What needs to be done - Reproduce, exactly and only, the lines of the data that follows from the one containing "text-align: center ->" down to the one containing "font-size: 11px ->", without pictures.

Given records -
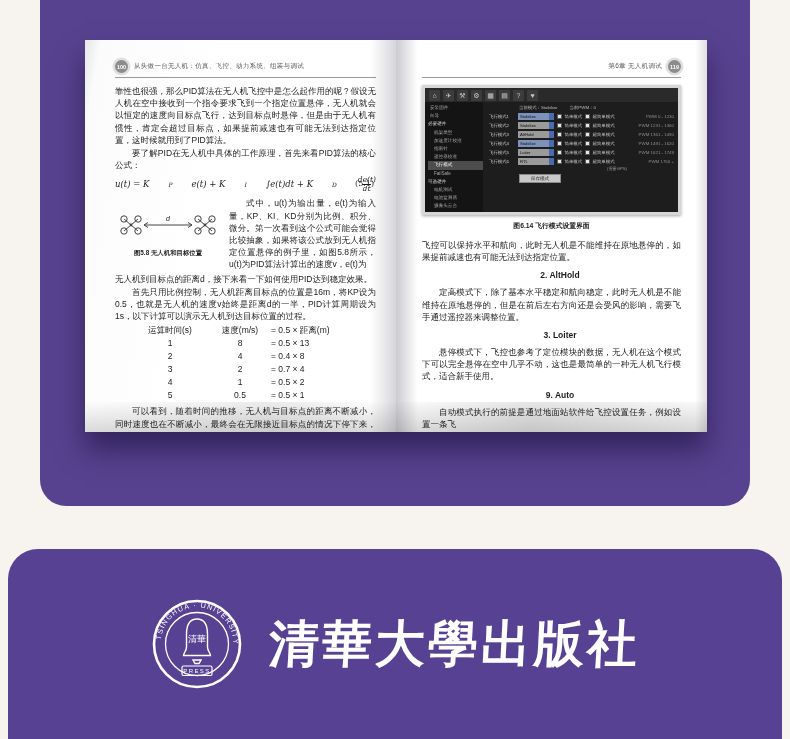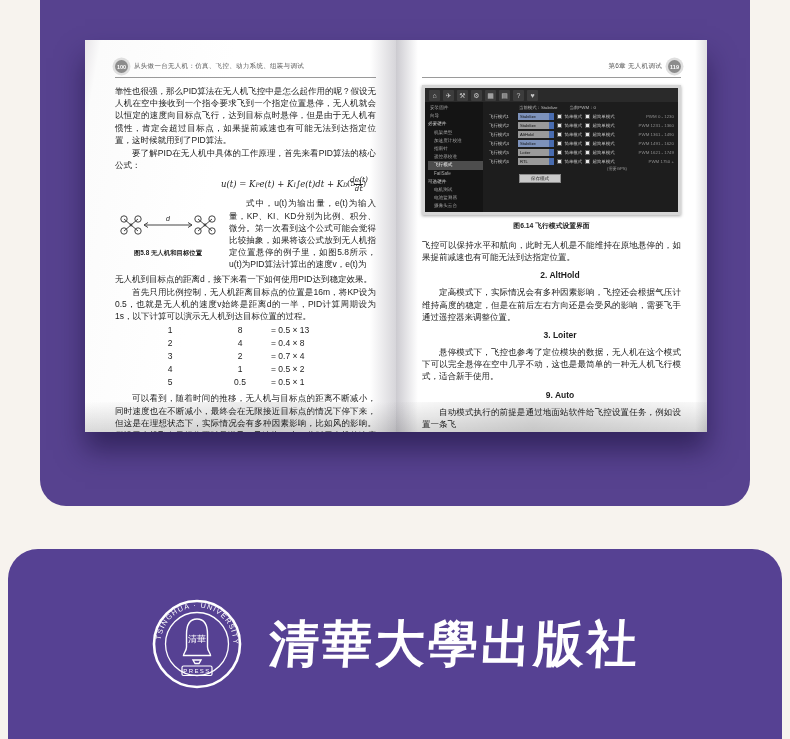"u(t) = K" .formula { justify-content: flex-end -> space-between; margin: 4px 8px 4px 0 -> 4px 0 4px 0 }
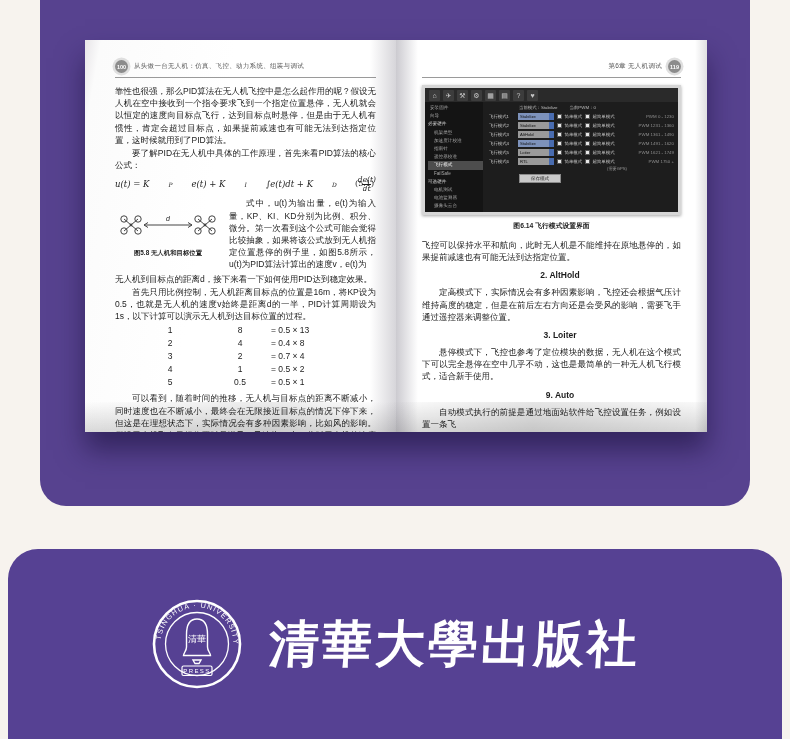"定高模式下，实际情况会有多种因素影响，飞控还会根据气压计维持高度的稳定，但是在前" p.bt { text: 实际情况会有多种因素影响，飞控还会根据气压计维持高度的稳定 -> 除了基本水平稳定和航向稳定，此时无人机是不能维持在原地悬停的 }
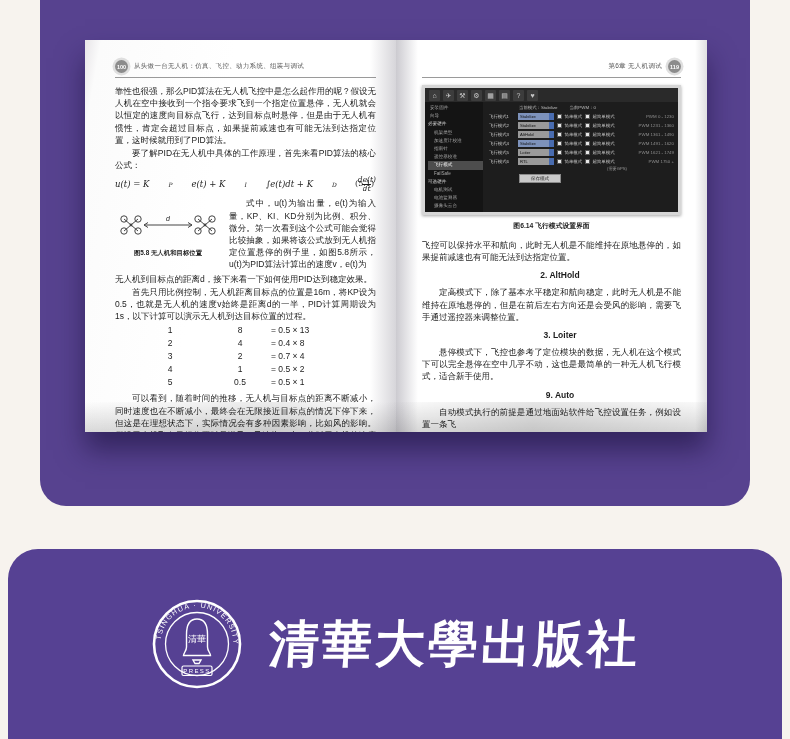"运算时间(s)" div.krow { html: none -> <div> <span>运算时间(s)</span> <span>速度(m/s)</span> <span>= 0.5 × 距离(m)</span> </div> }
--
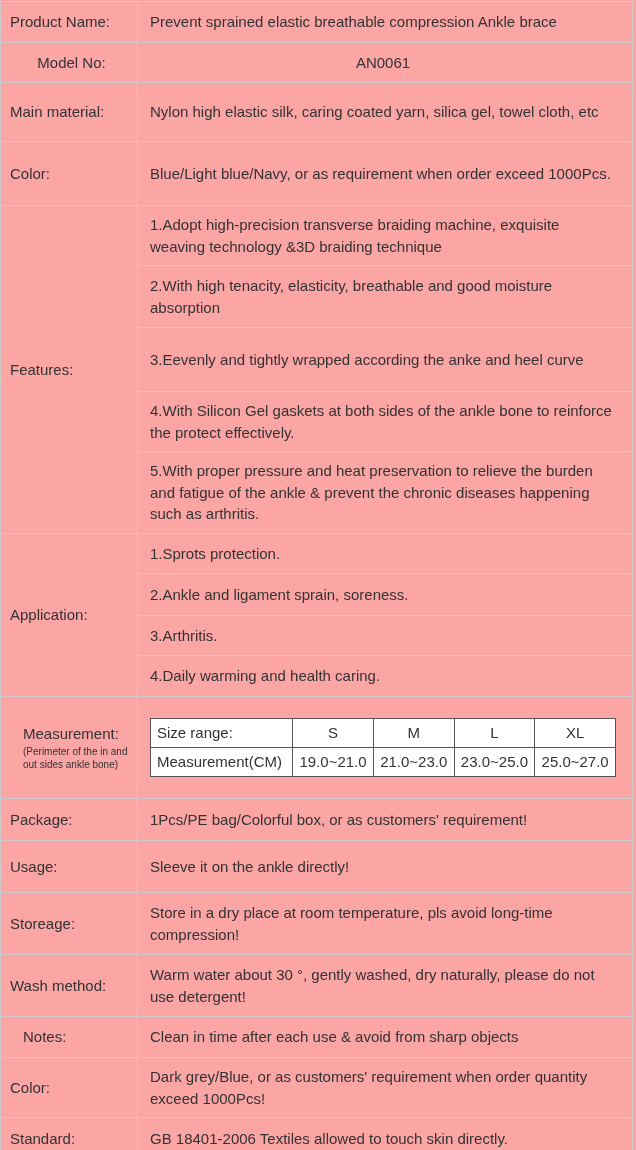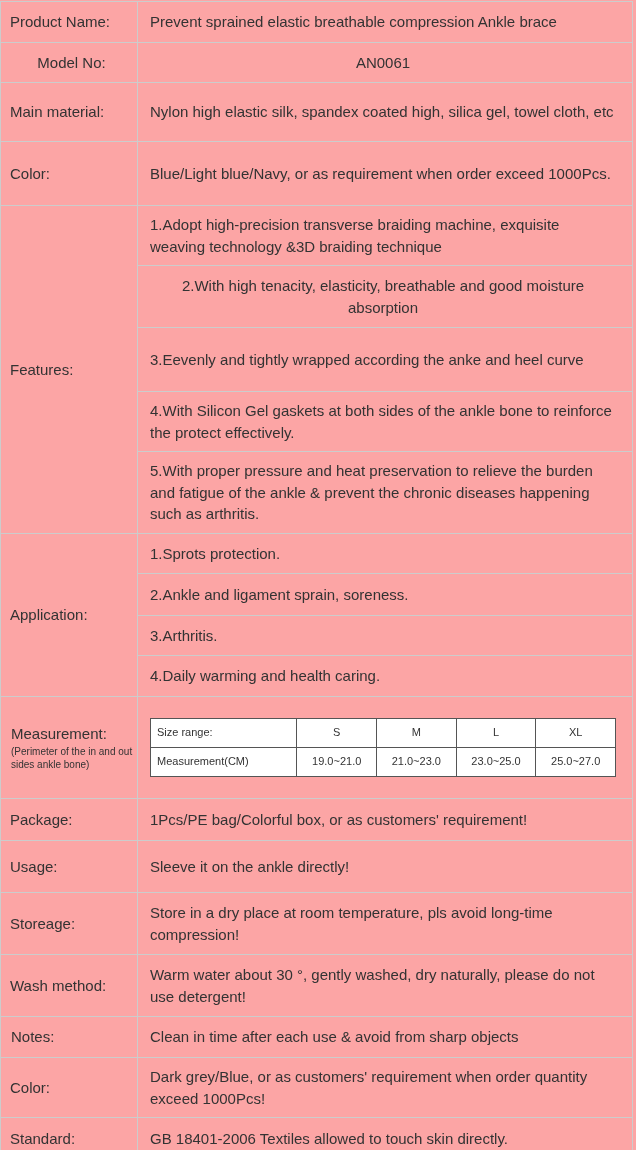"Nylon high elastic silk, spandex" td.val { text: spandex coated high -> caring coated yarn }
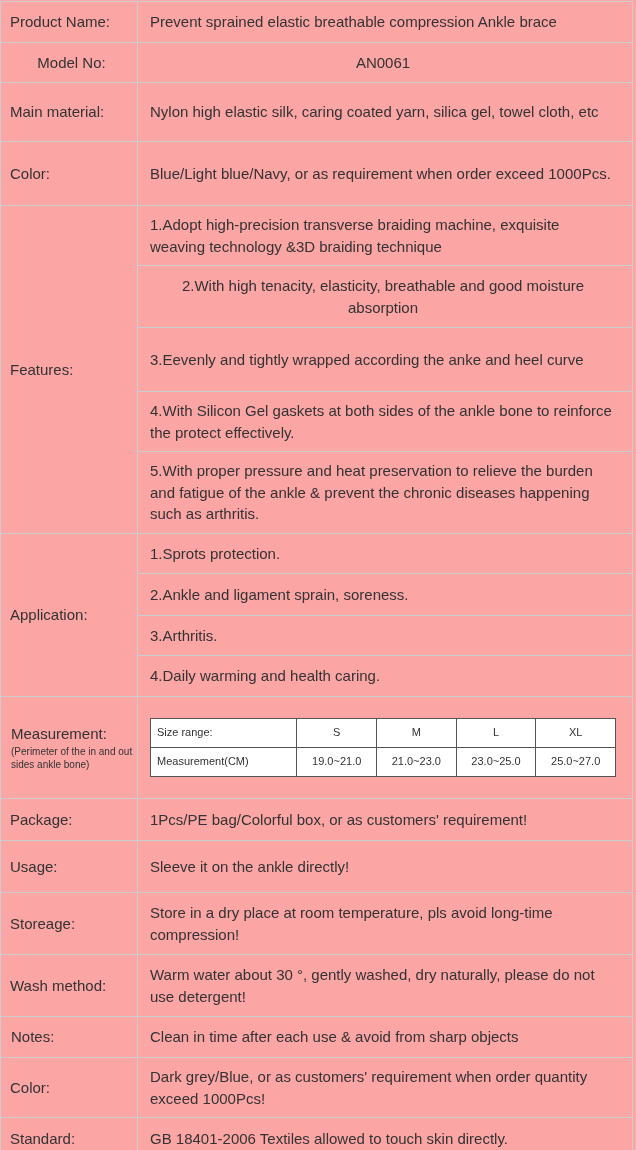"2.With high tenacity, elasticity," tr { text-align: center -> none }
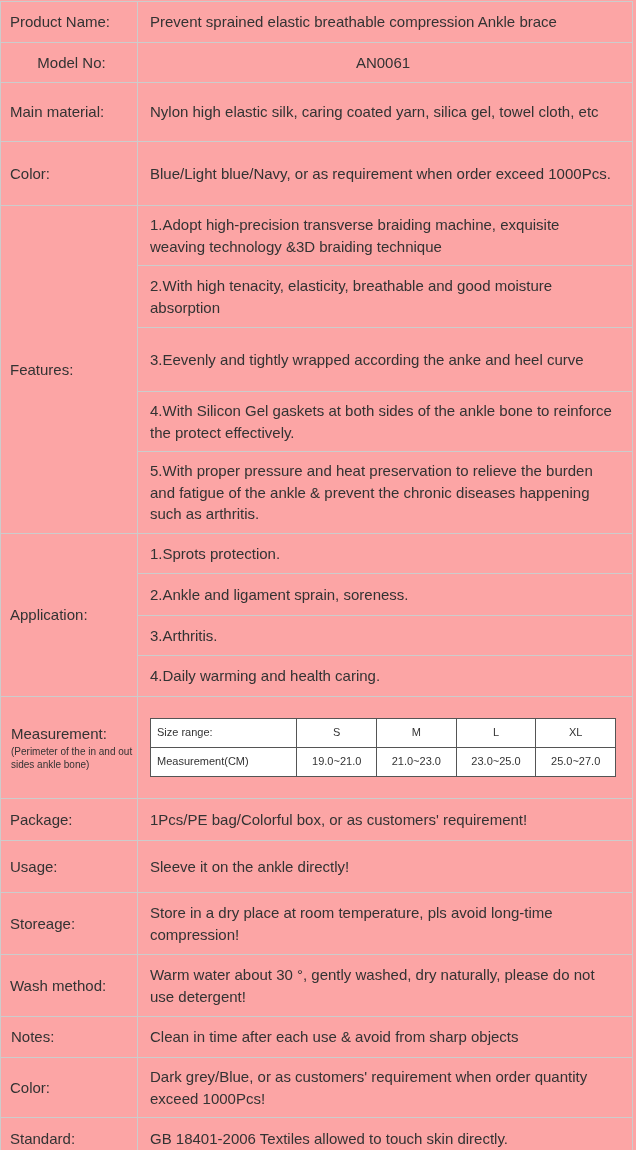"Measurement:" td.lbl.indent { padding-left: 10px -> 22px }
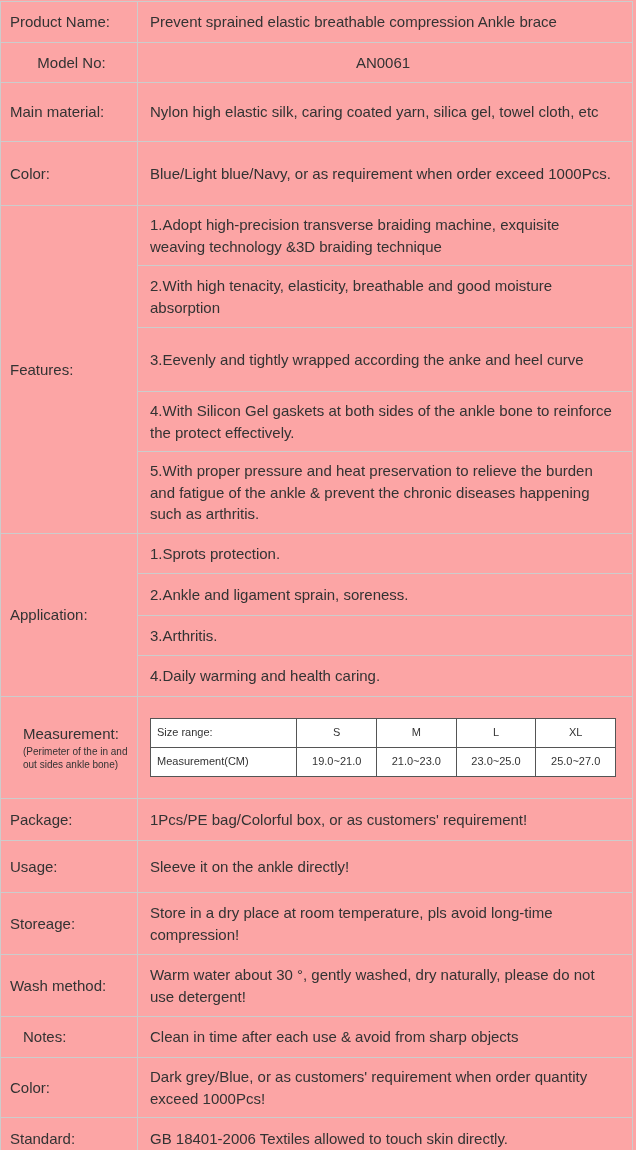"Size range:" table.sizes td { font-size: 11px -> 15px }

Solution -
"2.With high tenacity, elasticity," tr { text-align: center -> none }
"Measurement:" td.lbl.indent { padding-left: 10px -> 22px }
"Size range:" table.sizes td { font-size: 11px -> 15px }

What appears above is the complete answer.